## About this exercise
For each line of the data below, copy it if it holds the word "manager".

[Stored data entries]
○ ○ ○ ○ ○

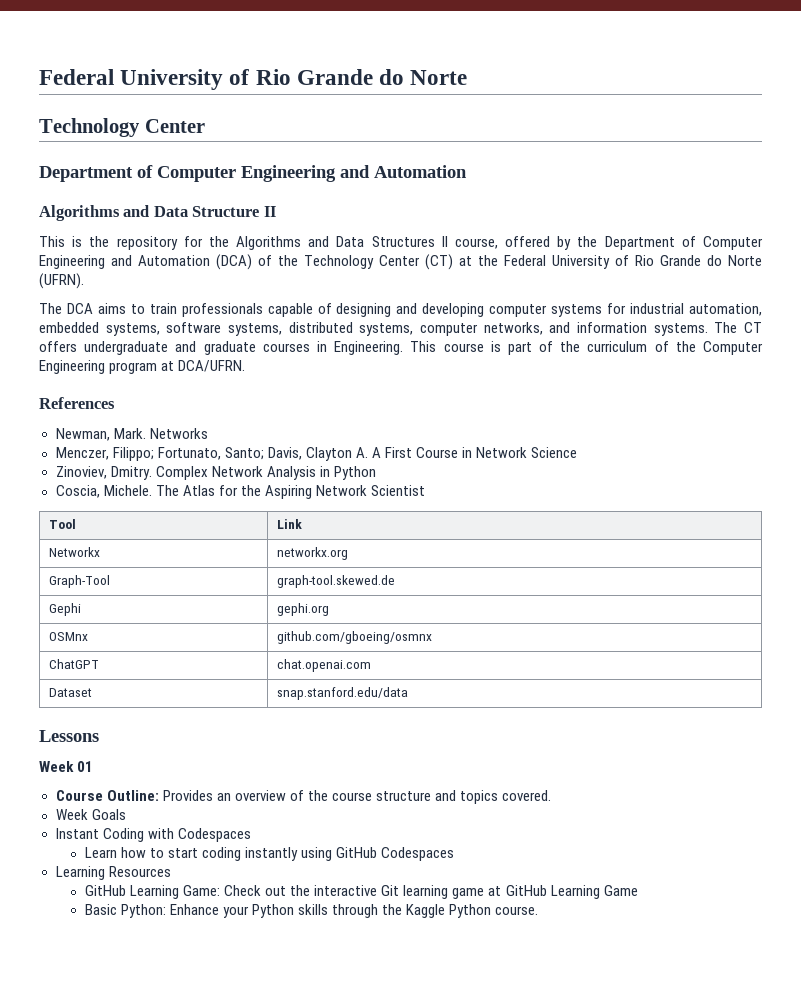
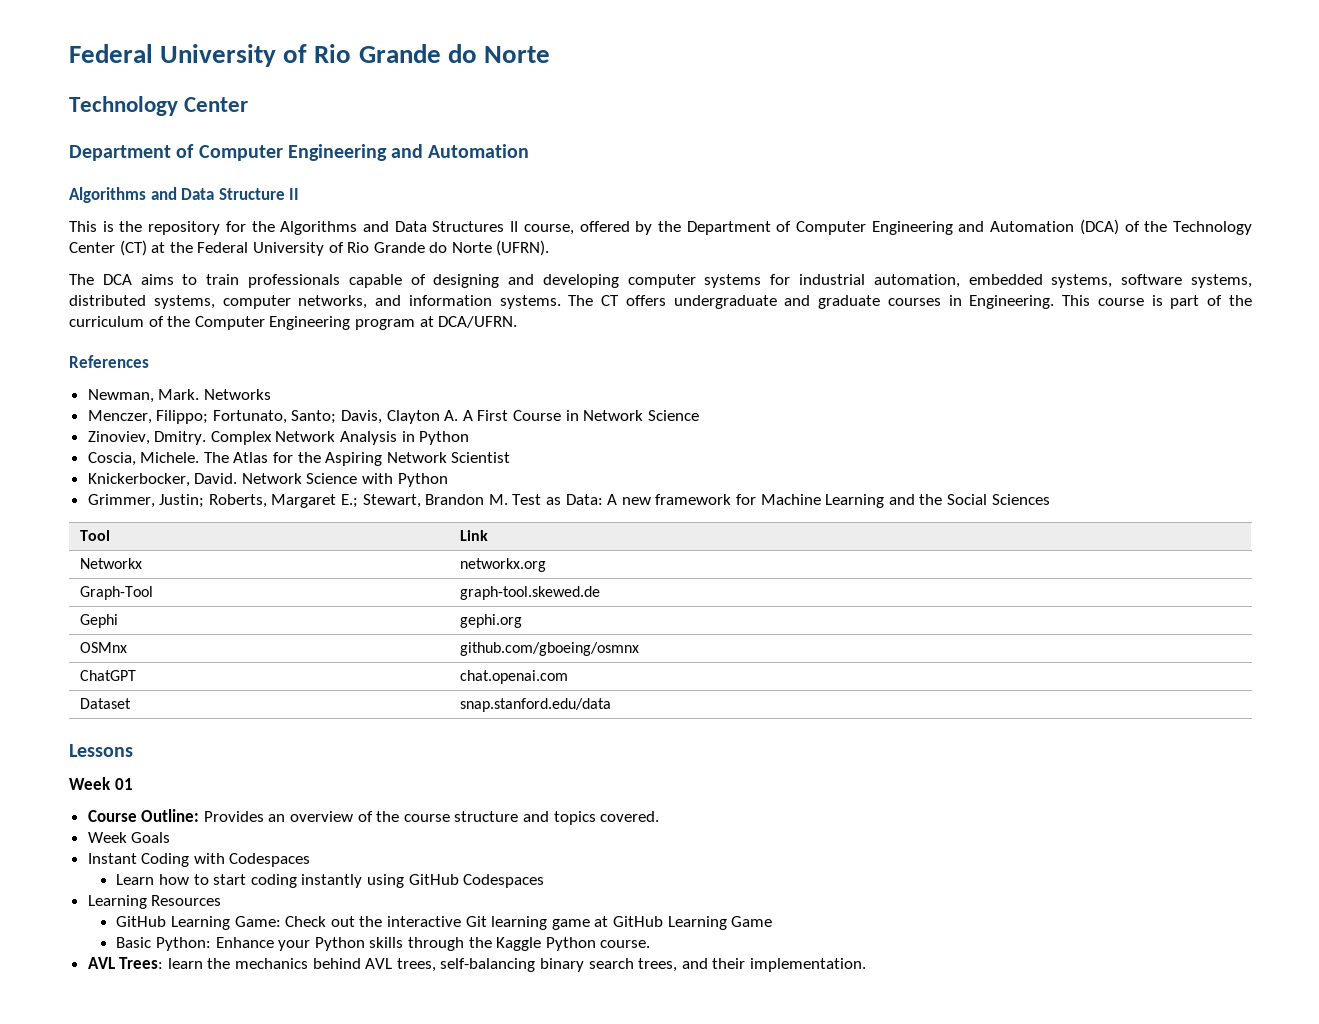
+ Knickerbocker, David. Network Science with Python
+ Grimmer, Justin; Roberts, Margaret E.; Stewart, Brandon M. Test as Data: A new framework for Machine Learning and the Social Sciences
+ AVL Trees: learn the mechanics behind AVL trees, self-balancing binary search trees, and their implementation.

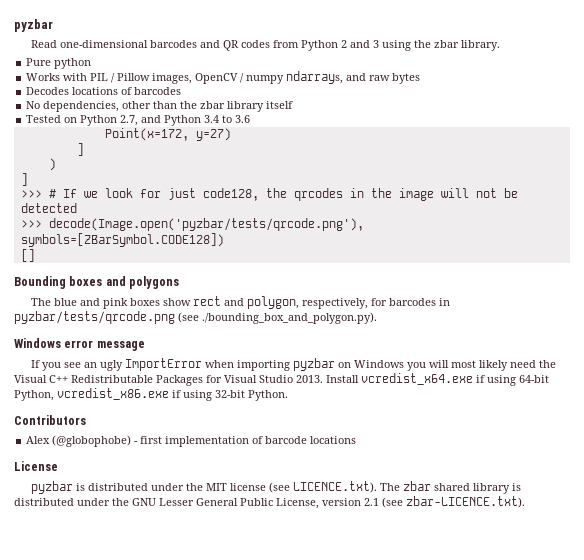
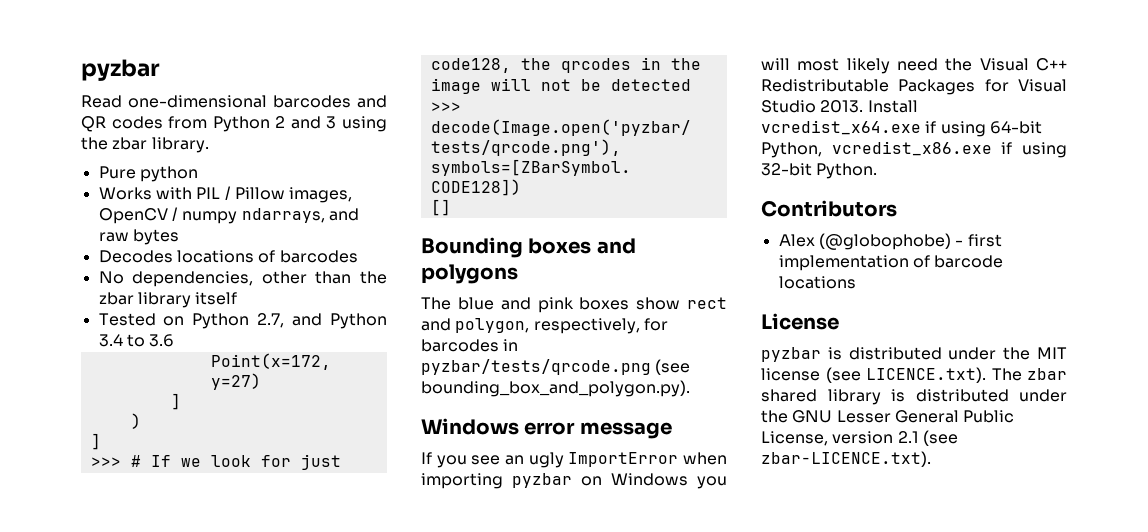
- The blue and pink boxes show rect and polygon, respectively, for barcodes in pyzbar/tests/qrcode.png (see ./bounding_box_and_polygon.py).
+ The blue and pink boxes show rect and polygon, respectively, for barcodes in pyzbar/tests/qrcode.png (see bounding_box_and_polygon.py).

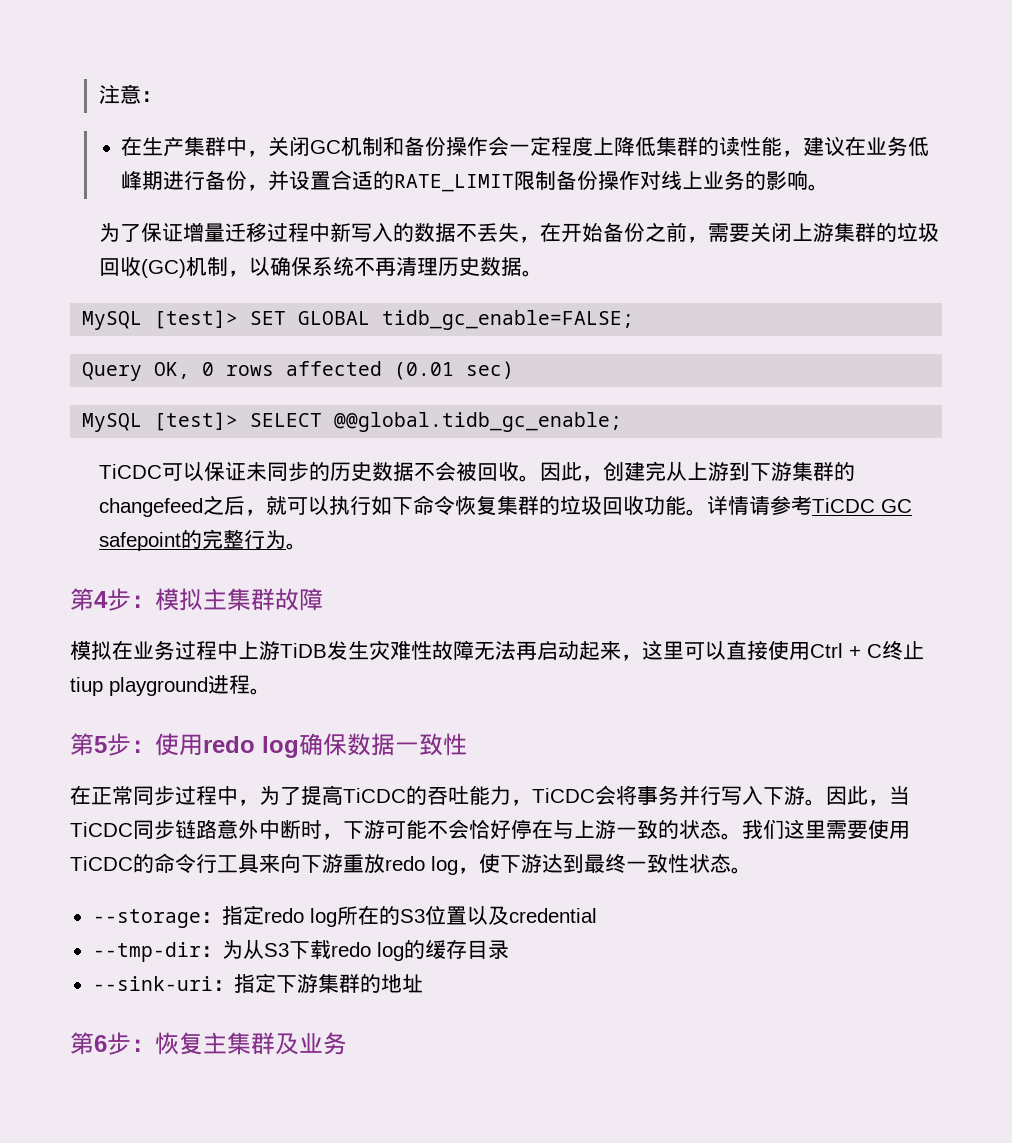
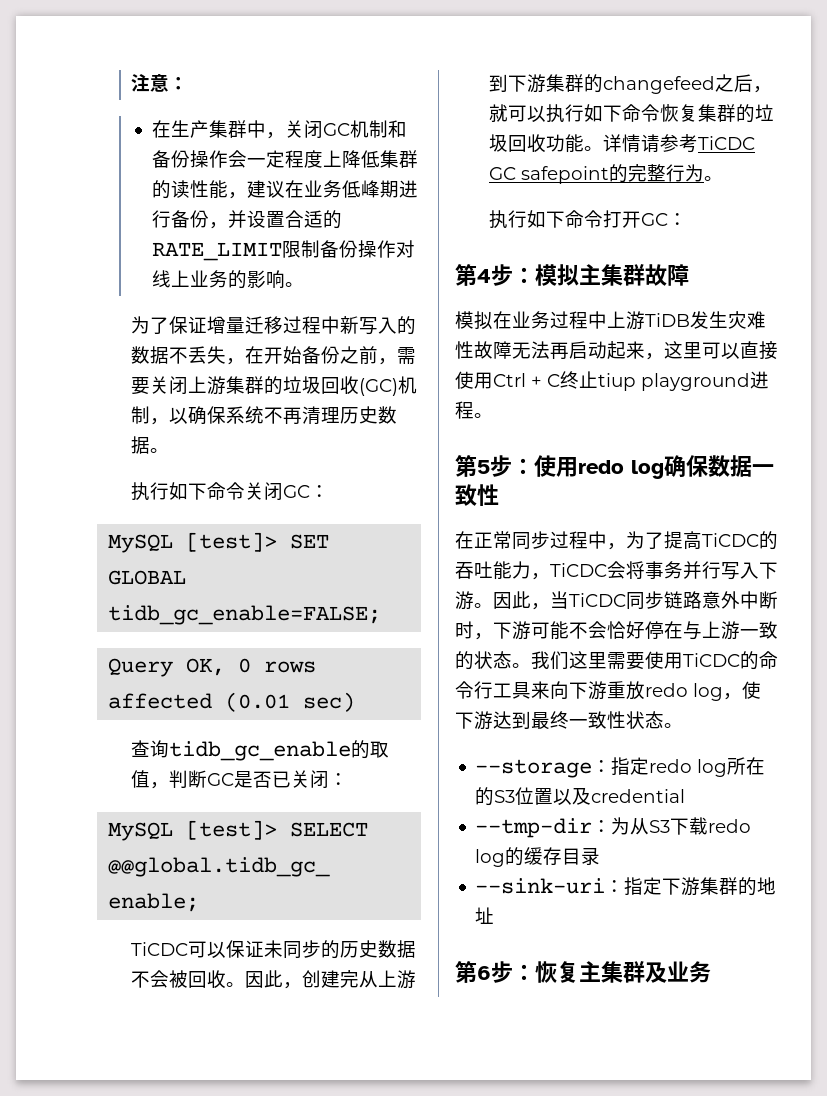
+ 执行如下命令关闭GC：
+ 查询tidb_gc_enable的取值，判断GC是否已关闭：
+ 执行如下命令打开GC：

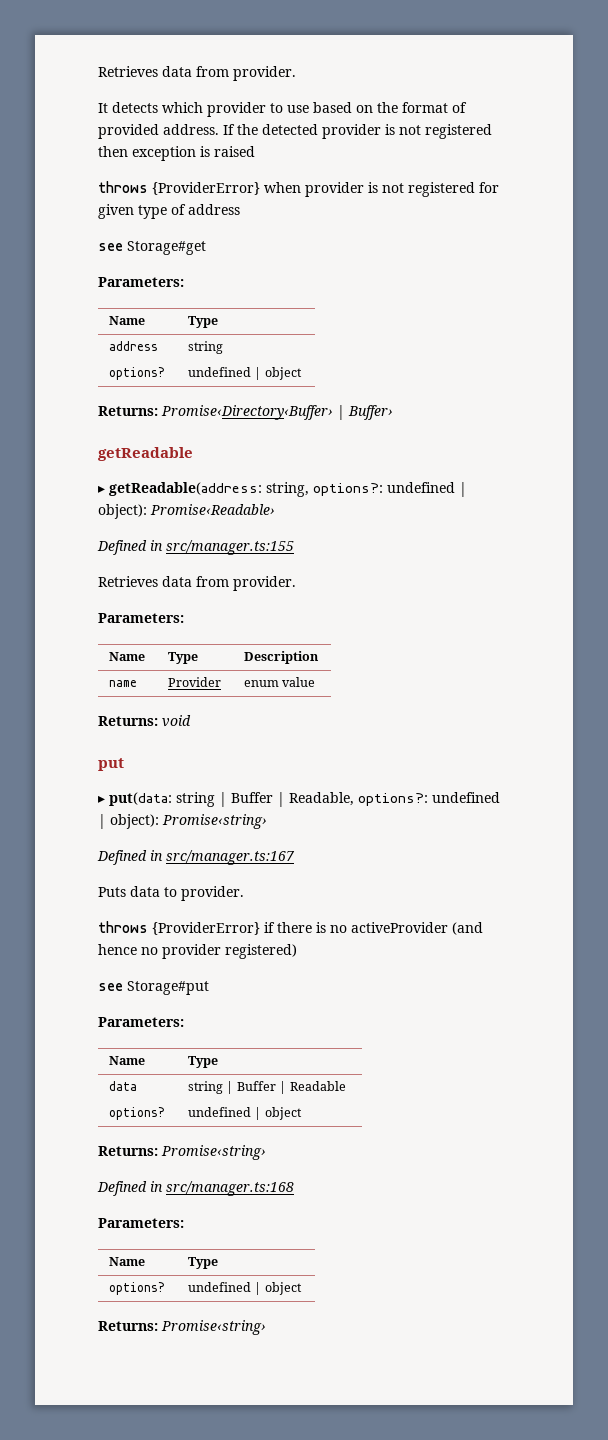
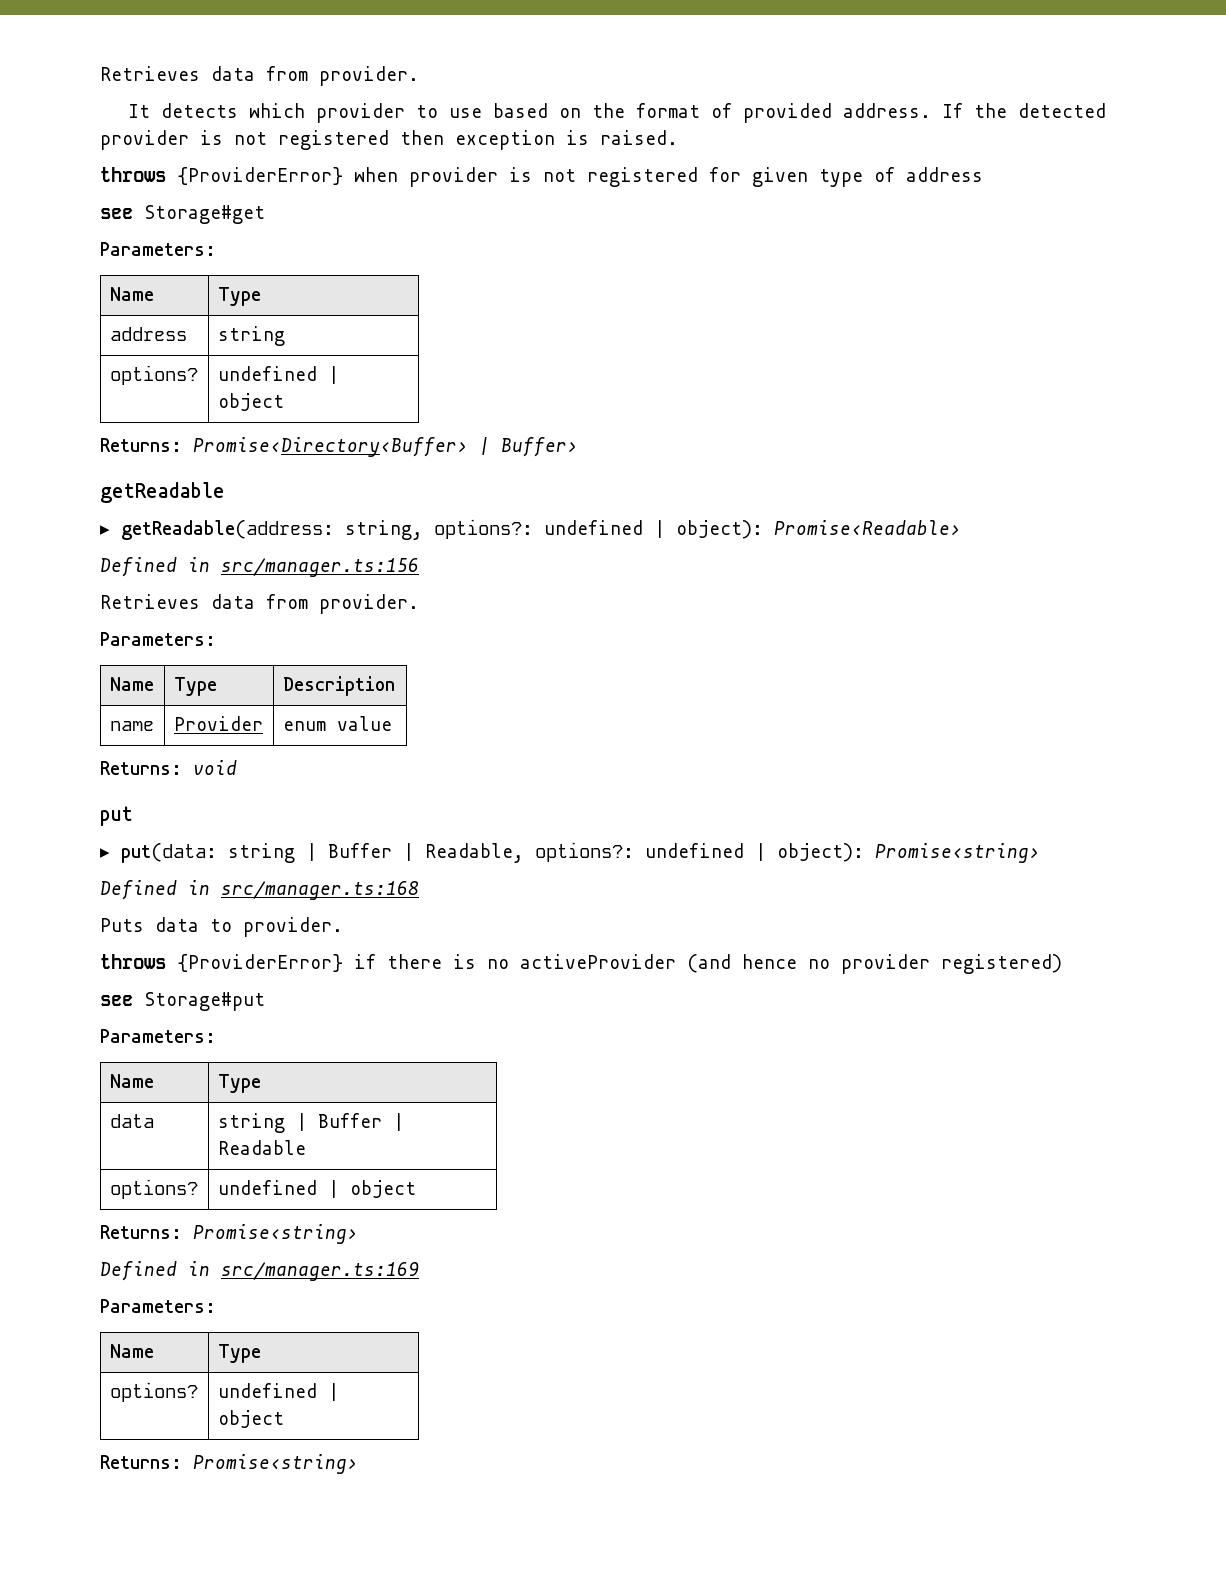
- If the detected provider is not registered then exception is raised
+ If the detected provider is not registered then exception is raised.
- Defined in src/manager.ts:155
+ Defined in src/manager.ts:156
- Defined in src/manager.ts:167
+ Defined in src/manager.ts:168
- Defined in src/manager.ts:168
+ Defined in src/manager.ts:169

○ ○ ○ ○ ○

## Response for this exercise
- Defined in src/manager.ts:155
+ Defined in src/manager.ts:156
- Defined in src/manager.ts:167
+ Defined in src/manager.ts:168
- Defined in src/manager.ts:168
+ Defined in src/manager.ts:169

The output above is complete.